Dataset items
-- -- --

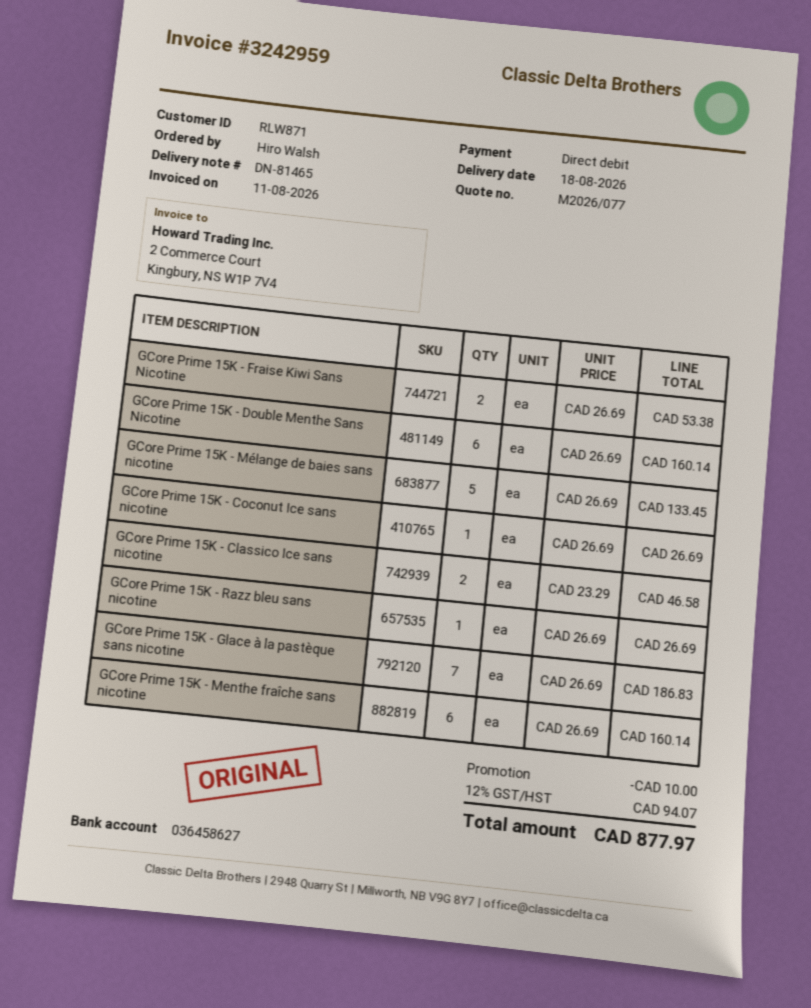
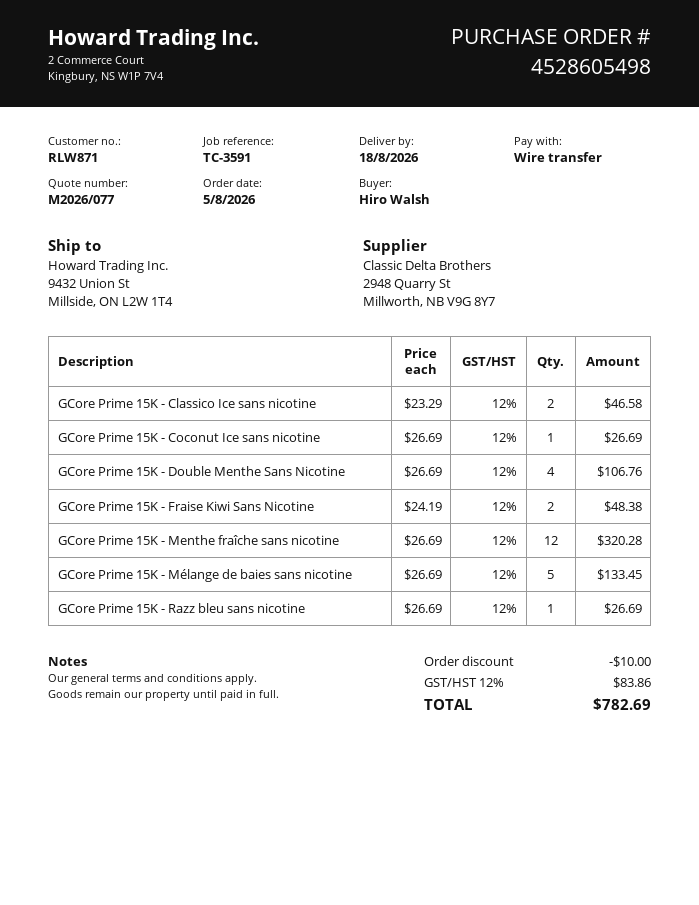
payment method: direct debit -> bank transfer
GCore Prime 15K - Fraise Kiwi Sans Nicotine: 2 x 26.69 = 53.38 -> 2 x 24.19 = 48.38
GCore Prime 15K - Double Menthe Sans Nicotine: 6 x 26.69 = 160.14 -> 4 x 26.69 = 106.76
GCore Prime 15K - Glace à la pastèque sans nicotine: 7 x 26.69 = 186.83 -> none
GCore Prime 15K - Menthe fraîche sans nicotine: 6 x 26.69 = 160.14 -> 12 x 26.69 = 320.28
tax: 12% = 94.07 -> 12% = 83.86
total: 877.97 -> 782.69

-- -- --

▶ [WORK ORDER]: Your answer must be the lines from the one containing "GCore Prime 15K - Glace" through the last line of the entries, copied exactly, with no other lines.

▶ [ANSWER TO THIS TASK]:
GCore Prime 15K - Glace à la pastèque sans nicotine: 7 x 26.69 = 186.83 -> none
GCore Prime 15K - Menthe fraîche sans nicotine: 6 x 26.69 = 160.14 -> 12 x 26.69 = 320.28
tax: 12% = 94.07 -> 12% = 83.86
total: 877.97 -> 782.69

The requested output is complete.